Stored data entries:
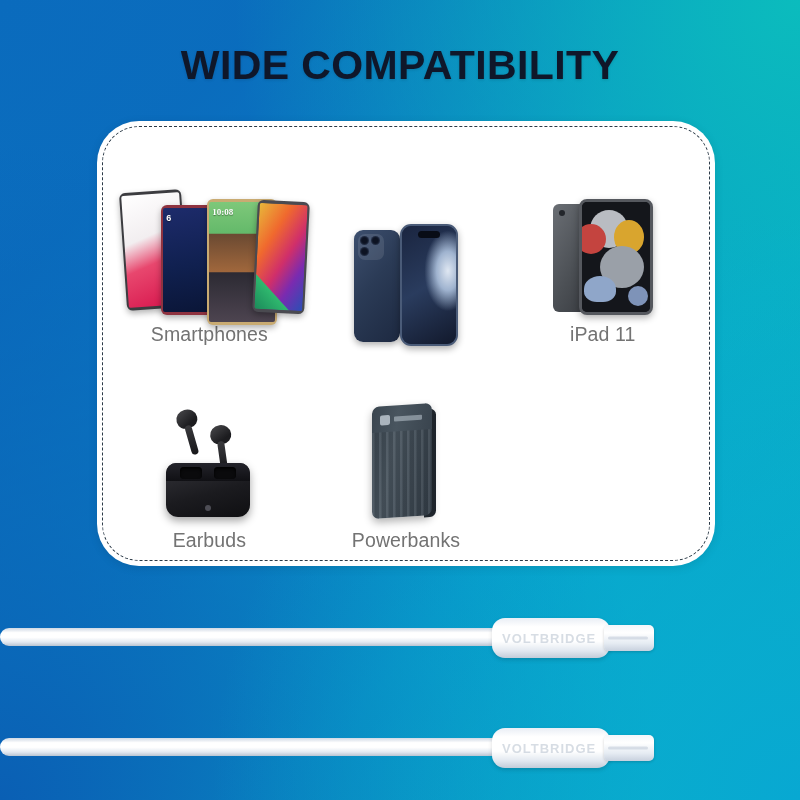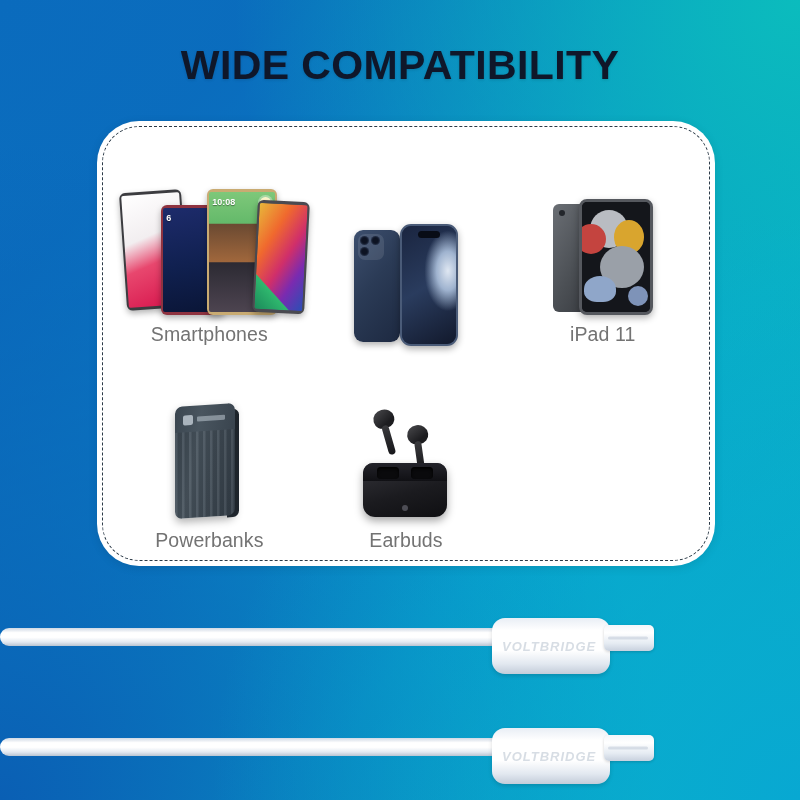--- a/index.html
+++ b/index.html
@@ -81,7 +81,7 @@
   .ph1 .scr { background:linear-gradient(160deg,#ffffff 0%,#f2eef0 38%,#e8476e 60%,#d6134b 100%); }
   .ph2 { left:42px; top:18px; width:64px; height:110px; background:#8f3340; }
   .ph2 .scr { background:linear-gradient(170deg,#1d2b6b 0%,#10204f 55%,#0a1536 100%); }
-  .ph3 { left:88px; top:2px; width:70px; height:126px; background:#c9ab72; }
+  .ph3 { left:88px; top:12px; width:70px; height:126px; background:#c9ab72;font-family:Liberation Serif, serif; }
   .ph3 .scr { background:linear-gradient(180deg,#7ec87a 0%,#64b96a 26%,#6b4a32 27%,#a0673c 58%,#2c2a33 59%,#4d4450 100%); }
   .ph4 { left:136px; top:14px; width:52px; height:112px; background:#4a4a50;
          transform:rotate(3deg); }

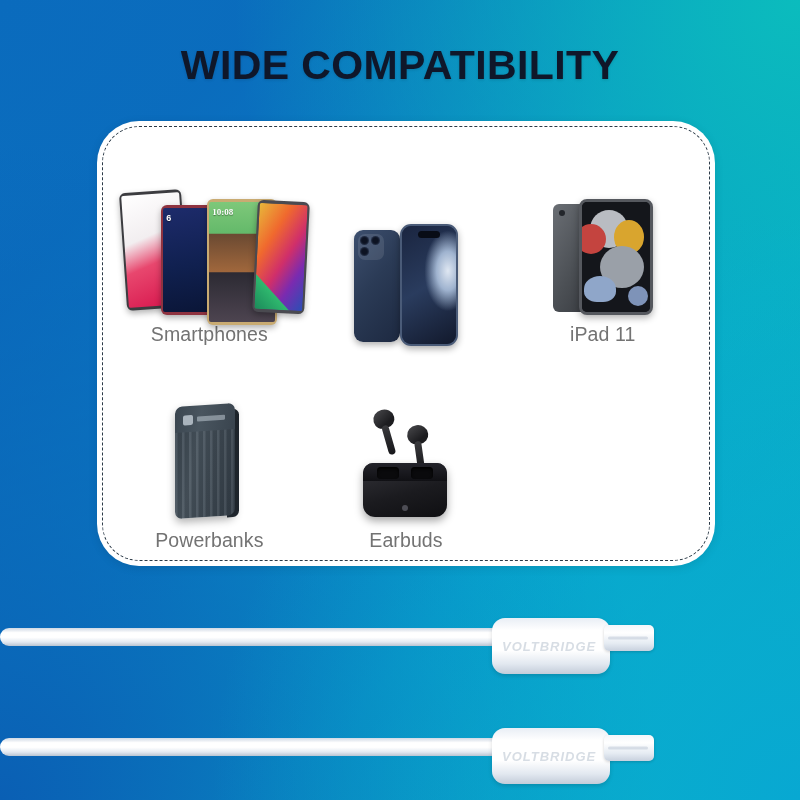--- a/index.html
+++ b/index.html
@@ -350,6 +350,28 @@
 
     <div class="cell">
       <div class="art">
+        <div class="buds">
+          <div class="bud left">
+            <div class="bud-head"></div>
+              <div class="bud-stem"></div>
+          </div>
+          <div class="bud right">
+            <div class="bud-head"></div>
+              <div class="bud-stem"></div>
+          </div>
+          <div class="case">
+            <div class="case-lid"></div>
+            <div class="case-slot l"></div>
+            <div class="case-slot r"></div>
+            <div class="case-led"></div>
+          </div>
+        </div>
+      </div>
+      <div class="cell-label">Earbuds</div>
+    </div>
+
+    <div class="cell">
+      <div class="art">
         <div class="pbank">
           <div class="pb-side"></div>
           <div class="pb-body">
@@ -360,28 +382,6 @@
         </div>
       </div>
       <div class="cell-label">Powerbanks</div>
-    </div>
-
-    <div class="cell">
-      <div class="art">
-        <div class="buds">
-          <div class="bud left">
-            <div class="bud-head"></div>
-              <div class="bud-stem"></div>
-          </div>
-          <div class="bud right">
-            <div class="bud-head"></div>
-              <div class="bud-stem"></div>
-          </div>
-          <div class="case">
-            <div class="case-lid"></div>
-            <div class="case-slot l"></div>
-            <div class="case-slot r"></div>
-            <div class="case-led"></div>
-          </div>
-        </div>
-      </div>
-      <div class="cell-label">Earbuds</div>
     </div>
 
 

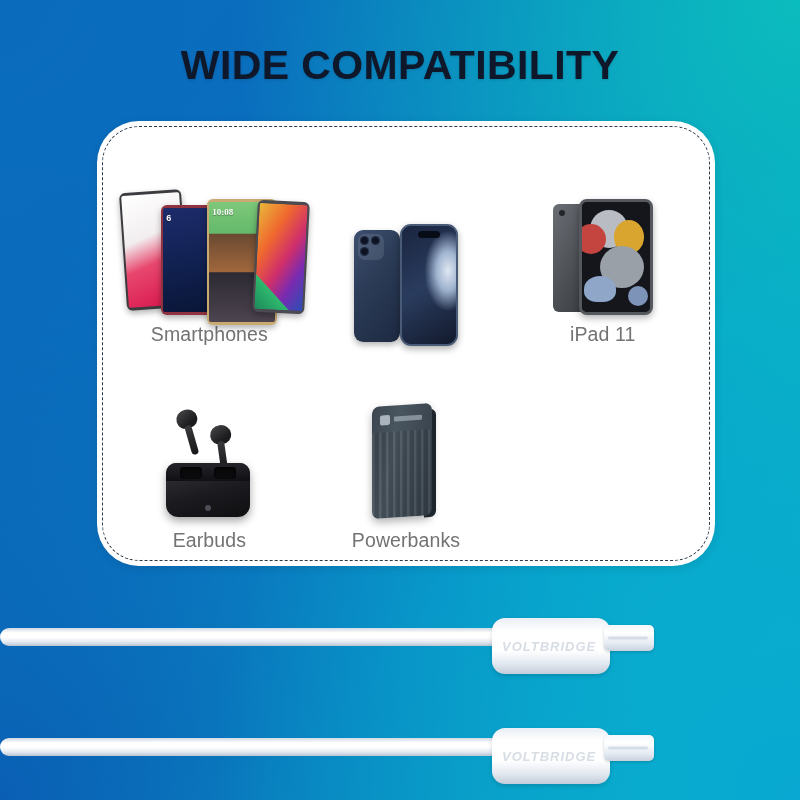--- a/index.html
+++ b/index.html
@@ -247,12 +247,11 @@
     border-radius:9px;
   }
   .conn-house {
-    position:absolute; left:492px; top:6px; width:118px; height:56px;
+    position:absolute; left:492px; top:6px; width:118px; height:40px;
     border-radius:13px;
     background:linear-gradient(180deg,
       #e9eef5 0%, #ffffff 22%, #ffffff 58%, #e2e8f0 82%, #c3ccd9 100%);
     box-shadow:0 2px 4px rgba(0,0,0,.15);
-    font-style:italic;
   }
   .conn-brand {
     position:absolute; left:10px; top:50%; transform:translateY(-50%);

• Exercise:
Repeat the lines exactly as they stand, from the opening line of the data through the line with "left:42px; top:18px; width:64px;". Pictures stay out of the copy.

• Response box:
--- a/index.html
+++ b/index.html
@@ -81,7 +81,7 @@
   .ph1 .scr { background:linear-gradient(160deg,#ffffff 0%,#f2eef0 38%,#e8476e 60%,#d6134b 100%); }
   .ph2 { left:42px; top:18px; width:64px; height:110px; background:#8f3340; }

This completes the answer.